# Quality vs Cost



## brandonnash (Sep 11, 2006)

Something I've been thinking about lately...

With the good bit of time I've looked at DIY subwoofers, you can really outperform just about any commercially built sub out there for the price of a moderately priced commercial sub if you DIY. 

Question is, Would the same thing hold true for other speakers? 

I've listened to some of the better commercially made subwoofers and even the extreme subs ($5000 and up) can be bested in the DIY field for almost pennies on the dollar. Could someone build, say, something compared to the B&W 800 series or maybe even higher end like the Wilson speakers for substantially less money? I don't think I would mind the effort of building speakers like this, but I believe the learning curve would be much higher than that of building your own subwoofer. Is it easy to get a 5.1 or 7.1 system's main speakers to be timbre matched easily? 

Theres a ton of questions that I could go on and on about. Just seems that most DIYers start out on subs and might move on to a 2 channel set of speakers, but fewer have actually jumped up to a full surround system. If I go this route, I would want a fairly large center channel (at least 3 way), floorstanding mains, and dipole surrounds being I listen mostly to movies.


----------



## aceinc (Oct 24, 2006)

I believe that yes, you can build an entire system for less than a reasonable sounding commercial product. You can't beat the price of a "Home Theater in a Box", but you can really stretch your dollar if you are going for decent speakers.

There are two main types of audio DIYers;

1) The mothers of necessity folks.

2) The bleeding edge types.

If you are a member of the first group, you want good sound, but don't want (or can't afford) to pay top dollar, for a good system. The latter group like to build unique systems, build systems that can be made from components that cost less than dinner at Burger King, systems that can destroy small towns using a 3 watt amplifier and the like. The folks in group 2 love to share what they do 'cause thats half the fun.

If you are a group 1 DIYer, your best bet is to find tried and true plans and copy them, as you will get the most consistent results. One of the most challenging part of a full range speaker for the DIYer is designing the xover (at least it is for me) buying drivers and designing/building boxes are fairly simple when compared to the tools, knowledge and experience needed to design a good xover.

As a DIYer, I fall between these two categories, in that I like to play around with the bleeding edge (but don't have the skills to do anything really unique) but in the end I am more of a group 1 type.

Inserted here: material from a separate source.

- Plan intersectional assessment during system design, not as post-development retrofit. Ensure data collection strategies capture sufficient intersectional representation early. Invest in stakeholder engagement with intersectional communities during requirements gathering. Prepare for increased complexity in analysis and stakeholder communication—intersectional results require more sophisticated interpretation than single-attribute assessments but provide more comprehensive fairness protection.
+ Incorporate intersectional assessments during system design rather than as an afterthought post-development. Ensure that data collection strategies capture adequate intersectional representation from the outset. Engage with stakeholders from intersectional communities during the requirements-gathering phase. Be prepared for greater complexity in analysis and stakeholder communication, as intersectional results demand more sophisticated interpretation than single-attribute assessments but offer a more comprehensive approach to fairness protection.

Having said all this, I have just built a center channel, and I have the drivers to build four floor standing speakers to match it. My main concern is the xover since this is a completely home grown system.

Paul


----------



## Darren (Apr 20, 2006)

My entire system is DIY including one of my amps. I spent a fraction of the cost of buying comprable commercial speakers. If you are handy and have the motivation you can have an extremely good system in DIY.


----------



## Rodny Alvarez (Apr 25, 2006)

Check out Steve's DIY!! they look pretty good:T 

http://www.avsforum.com/avs-vb/showthread.php?p=10443279&&#post10443279


http://www.htguide.com/forum/showthread.php4?t=15323


----------



## BoomieMCT (Dec 11, 2006)

Actually, with speakers in the $100 - $200 (each) range I find it is hard to beat some commercial offerings with DIY. Take AV123's x-cs for example. To make the same quality speaker using, say, the Dayton Reference line would cost about $50 for the woofers, $40 for the tweeter and another $40 for the crossover parts. Add in the MDF for the enclosure, binding posts, grills and incidentals and you would be hard pressed to meet the $140 price point.

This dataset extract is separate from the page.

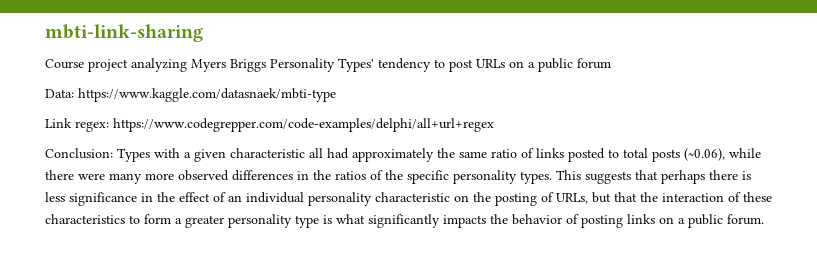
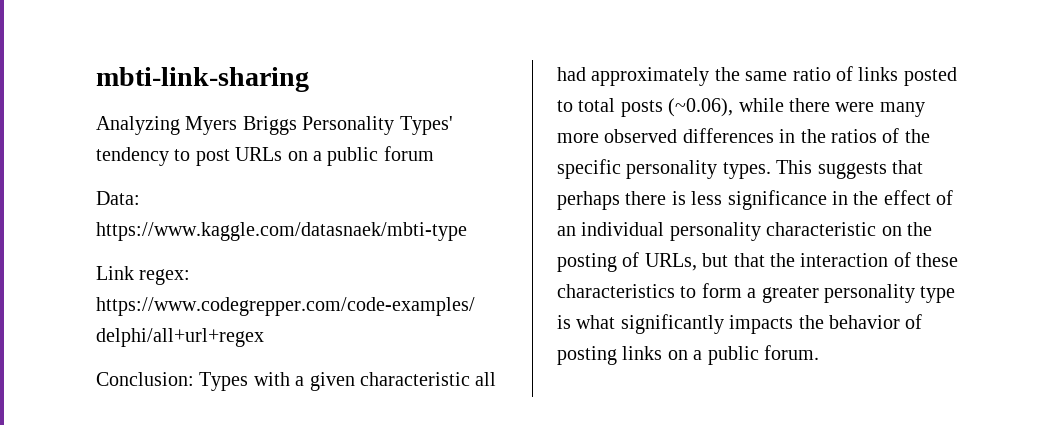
- Course project analyzing Myers Briggs Personality Types' tendency to post URLs on a public forum
+ Analyzing Myers Briggs Personality Types' tendency to post URLs on a public forum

I think the DIY advantage with speakers comes from
1) Floor standing speakers because of the cost savings on making big enclosures.
2) Crazy specialty products that just aren't made commercially.
3) Speakers with really complicated (obsessive?) crossovers.
4) People who just like to make their own stuff.

As a side note, I have also noticed a huge benefit to making pro-sound equipment DIY.


----------



## Darren (Apr 20, 2006)

www.gr-research.com has many designs, the AV-2 for $300 a pair. The AV-2 will blow away many speakers costing $1000 or more. It all depends on your listening taste etc.


----------



## JCD (Apr 20, 2006)

My comments will probably mirror a lot of what aceinc mentioned..

I think there are several reasons why subs are popular with DIYers. 

Because of their size, they're hard and expensive to store and ship. 
Because they don't sell as many, the economies of scale don't kick in as much and therefore they cost more to produce. On top of that, you have a least two layers of high profit margins (from the both the store and the speaker manufacturer)
Finally, they're relatively easy to build and design. Pick a driver, pick a plate amp, stick the numbers in WinISD and you're ready to go.

Now, to some of the questions that were raised.

Can you design and build a set of speakers that will equal in sonic quality that of a hi-end commercial product? 
IMO, yes​
Is it easy? 
IMO, only if you have some experience/time/money/patience.​
The comment above applies to designing a speaker from the ground up.

Besides finding drivers that mate well together, getting the crossover to work well is supposed to be ridiculously hard. I'm going to be building a new set soon, but I'm going to cheat and go with an active crossover system so I don't have to design a crossover.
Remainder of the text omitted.